Quote from: BGuttman on Mar 17, 2017, 06:46AMThe constant "new mouthpiece" is a bad idea. You wind up like the trumpet players with a passel of mouthpieces trying to select the one that best covers a particular part. I can just see it. You ask the conductor to stop the ensemble while you swap mouthpieces for a particular note
Emory Remington discovered that more resistance makes the upper partials easier to play (maybe he got his idea from the French Horn). So his "Security in the Upper Register" exercise starts in 7th position where the partial that includes high Bb is easier to find (it's E) and works to shorter and shorter horns. You suddenly find that you can't hit the note in that partial, so you try to use the lip compression that seemed to work a half step lower. Others use a gliss from 7 to 1 on that partial.
Denis Wick (Trombone Technique) talks about a smaller aperture for higher notes and a larger aperture for lower notes.
I've also read somewhere (maybe Fink "Trombonist's Handbook") that lowest notes are blown straight to the aperture of the mouthpiece while higher notes are bounced off the wall of the cup. The higher the note, the closer you "bounce" toward your lips.
Fact remains that increasing range is not an overnight exercise; it takes time and effort.
Only a fool would advocate swapping mpcs to THAT freakish extent!

However, I have heard the stories about swapping out in the middle of a solo. Hey. Whatever works, but that's an extreme approach to say the very least.
I believe that control over the size/shape of the aperture to be MUCH more productive than gyrating the horn all around on the chops.

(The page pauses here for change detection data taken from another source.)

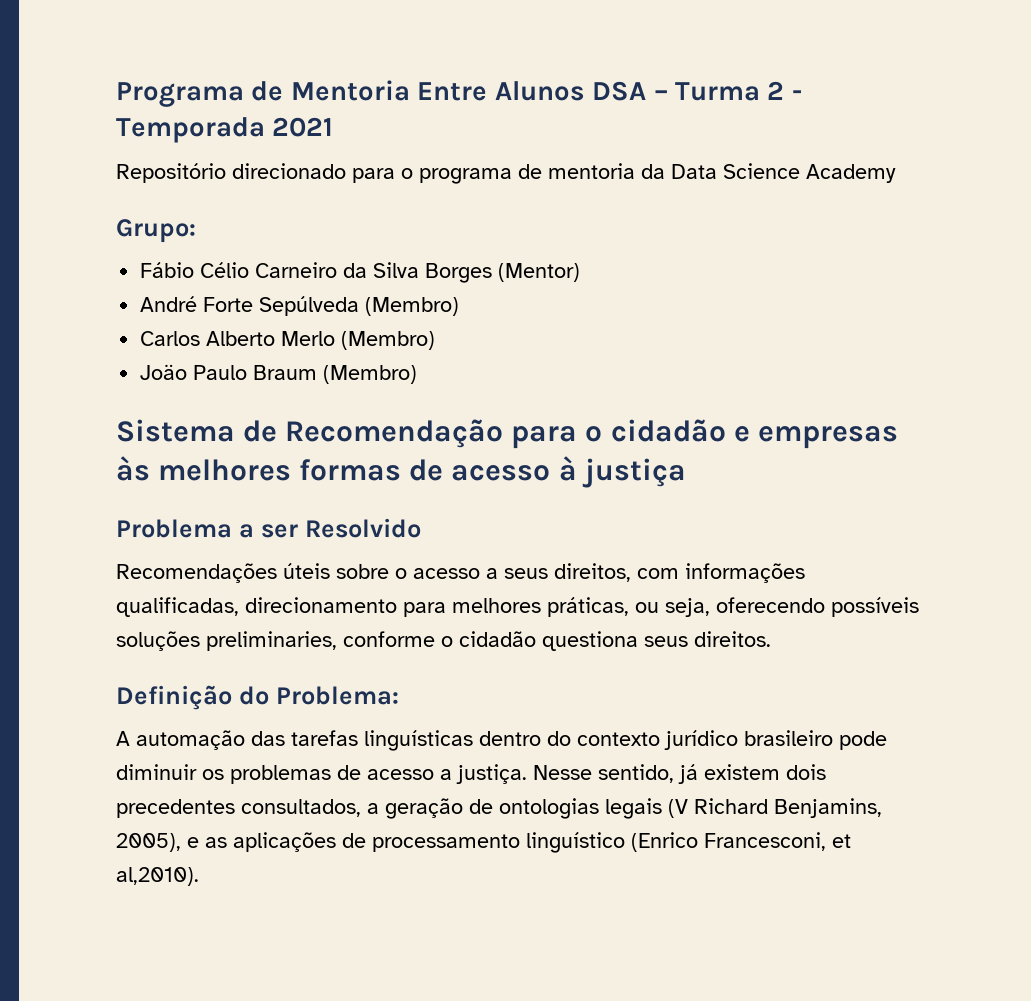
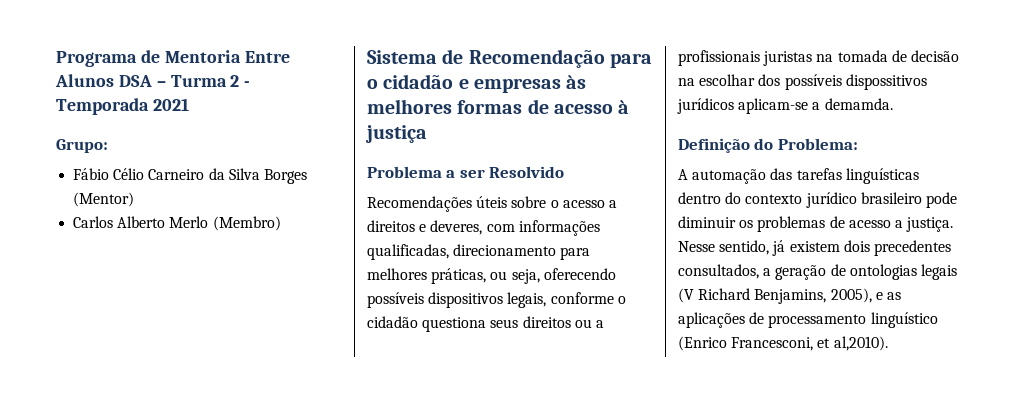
[116,163,896,184] // Repositório direcionado para o programa de mentoria da Data Science Academy -> (189, 104) none
[140,296,460,316] // André Forte Sepúlveda (Membro) -> (135, 199) none
[140,364,418,384] // Joäo Paulo Braum (Membro) -> (281, 223) none
[504,563,631,582] seus direitos, -> [367,220,483,235] direitos e deveres,
[116,631,337,651] soluções preliminaries, -> [428,292,547,308] dispositivos legais,
[694,631,771,647] direitos. -> [522,316,604,328] [678,50,959,66] [678,74,927,90] [677,98,893,114] direitos ou a profissionais juristas na tomada de decisão na escolhar dos possíveis dispossitivos jurídicos aplicam-se a demamda.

I've seen the posts where there have been claims of gaining a fifth or so literally overnight. The only scenario I can see for those claims were some fundamental flaw corrected and/or the original "high" note wasn't very high at all to begin with. It doesn't stretch my imagination very much to think of a beginning straight tenor student "stuck" on D above the staff to suddenly be instructed to blow a nice F above the staff. But going from a nice high C to a nice high F always - yes always - takes some real patience and effort.